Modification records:
====

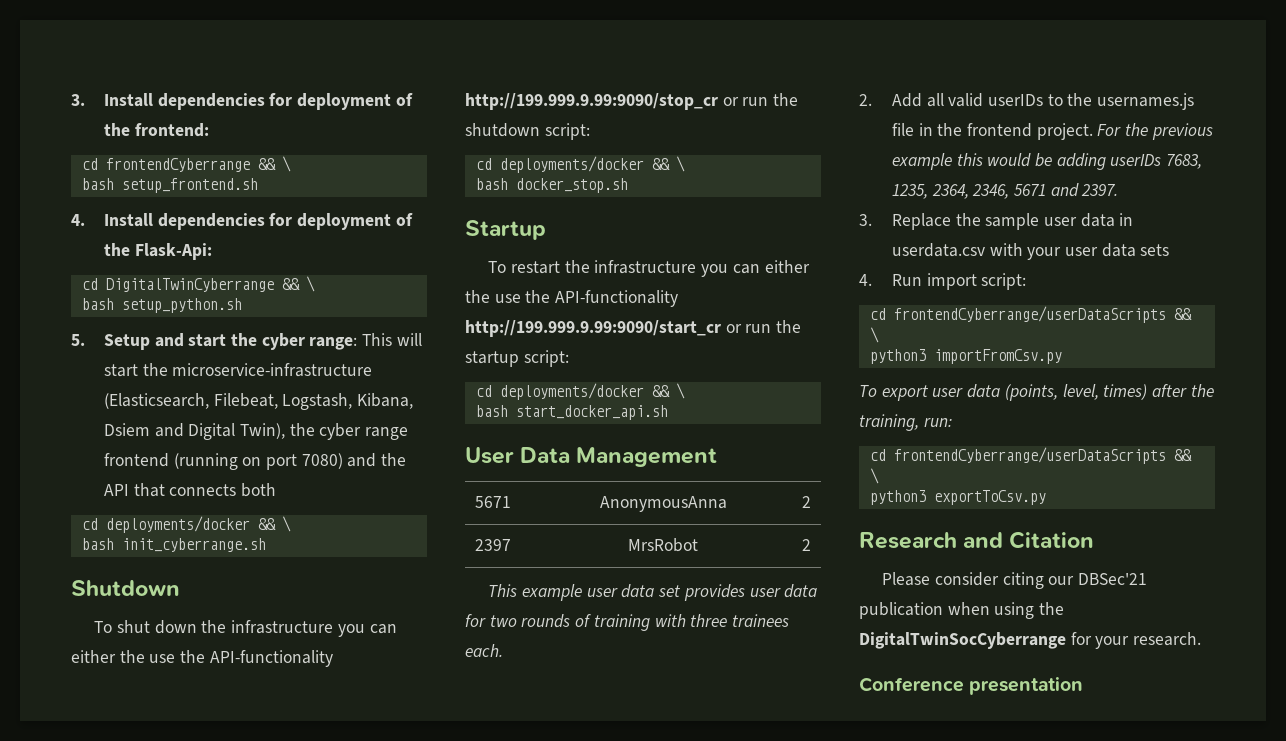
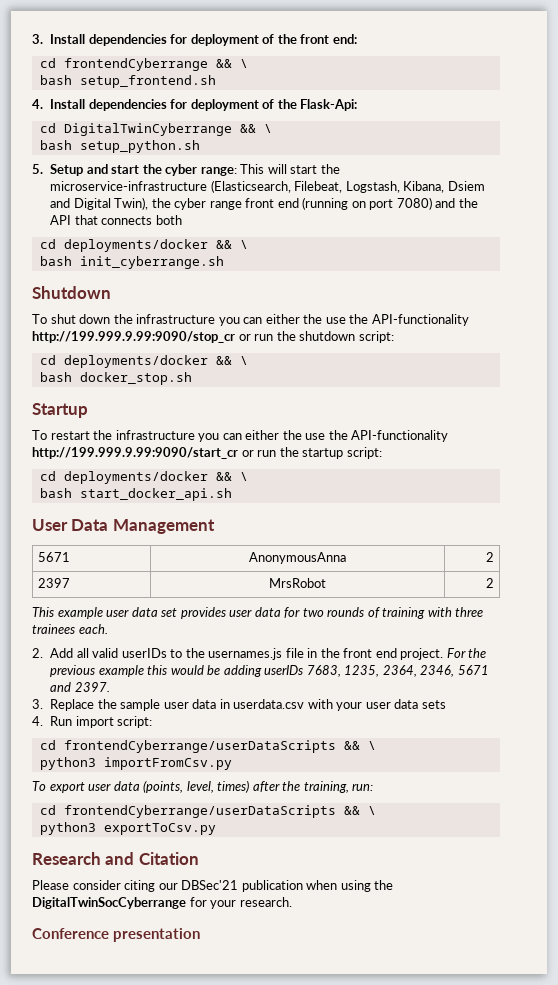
[134,123,209,137] frontend: -> [300,34,357,44] front end:
[103,453,169,467] frontend -> [245,198,299,208] front end
[966,123,1032,137] frontend -> [343,648,397,658] front end

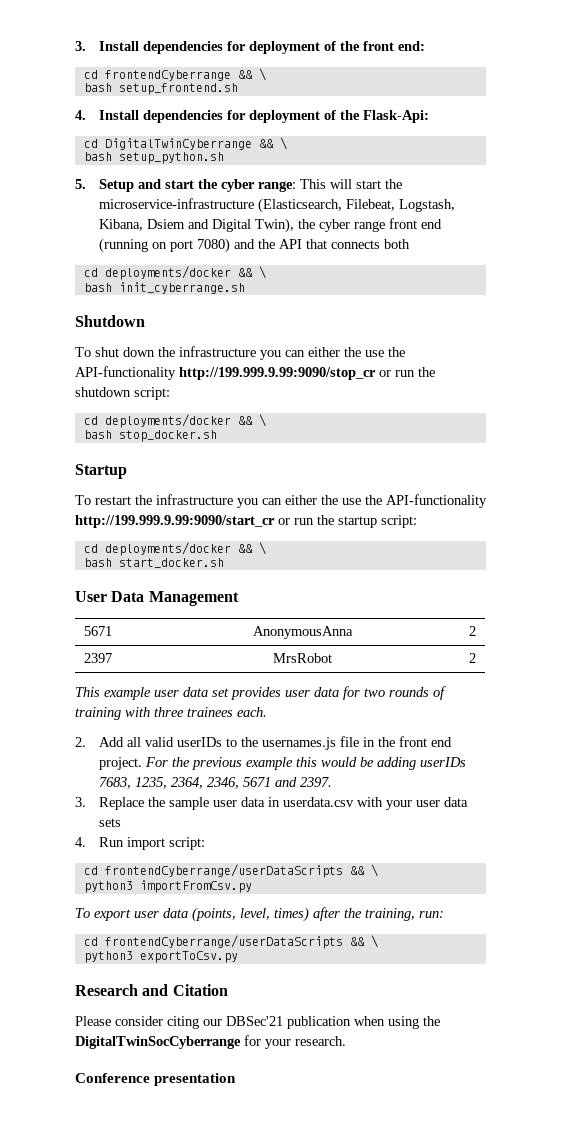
[79,372,192,385] docker_stop.sh -> [118,430,217,442] stop_docker.sh
[79,488,232,501] start_docker_api.sh -> [118,558,224,568] start_docker.sh

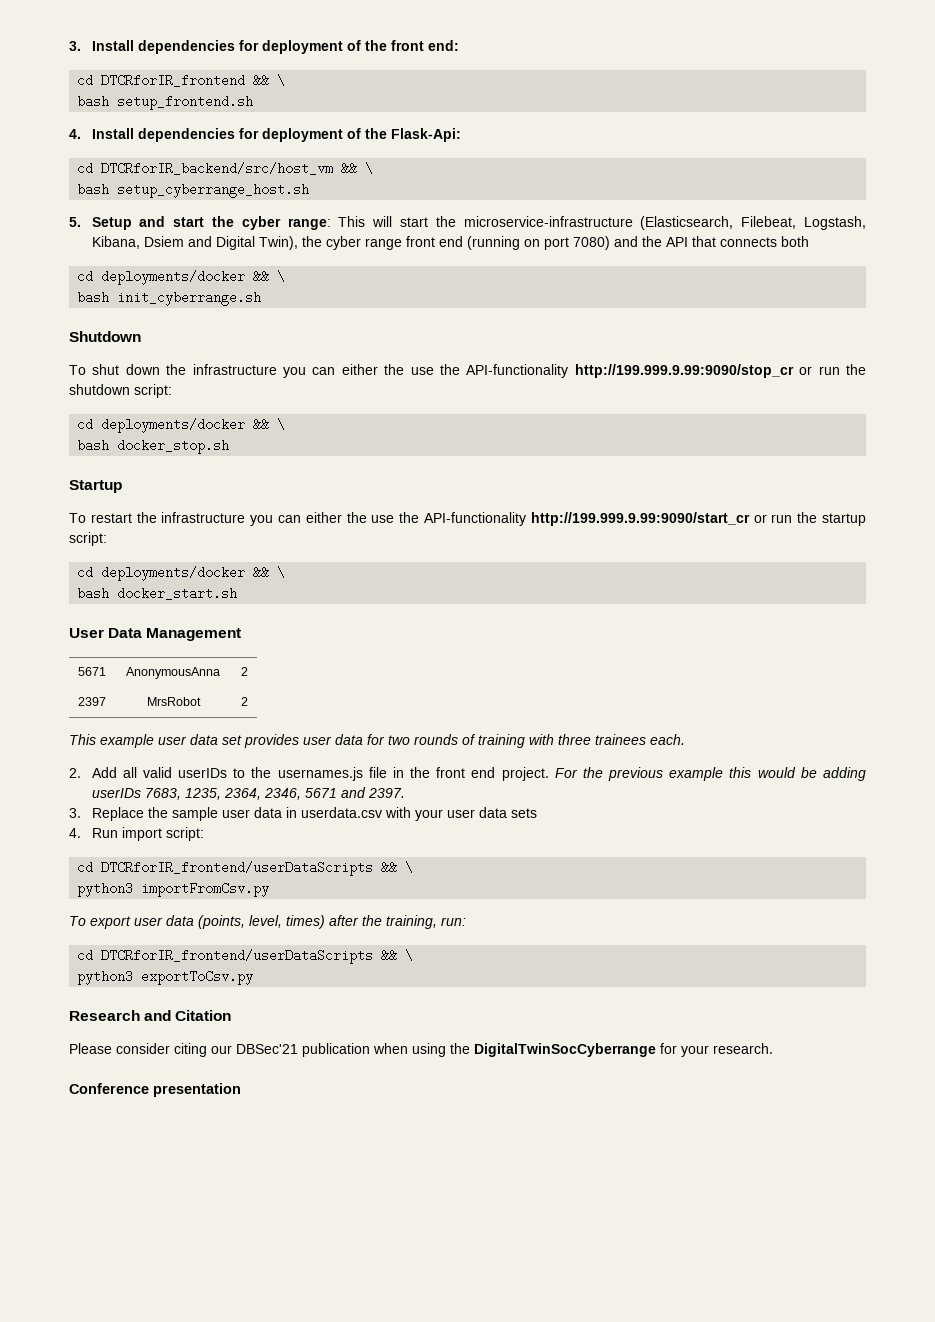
[104,70,231,81] frontendCyberrange -> [101,74,246,87] DTCRforIR_frontend
[104,137,287,150] [83,152,224,164] DigitalTwinCyberrange && \ // bash setup_python.sh -> [101,162,374,175] [77,183,310,198] DTCRforIR_backend/src/host_vm && \ // bash setup_cyberrange_host.sh
[118,430,217,442] stop_docker.sh -> [117,439,230,454] docker_stop.sh
[118,558,224,568] start_docker.sh -> [117,587,238,600] docker_start.sh
[104,864,343,878] frontendCyberrange/userDataScripts -> [101,861,374,876] DTCRforIR_frontend/userDataScripts
[104,935,343,949] frontendCyberrange/userDataScripts -> [101,949,374,964] DTCRforIR_frontend/userDataScripts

====

▶ **WORK REQUIRED**:
From the data above, output exactly the lines between the one containing "[118,430,217,442] stop_docker.sh ->" and the one containing "[104,864,343,878] frontendCyberrange/userDataScripts ->", counting both of them.

▶ **WORKED SOLUTION**:
[118,430,217,442] stop_docker.sh -> [117,439,230,454] docker_stop.sh
[118,558,224,568] start_docker.sh -> [117,587,238,600] docker_start.sh
[104,864,343,878] frontendCyberrange/userDataScripts -> [101,861,374,876] DTCRforIR_frontend/userDataScripts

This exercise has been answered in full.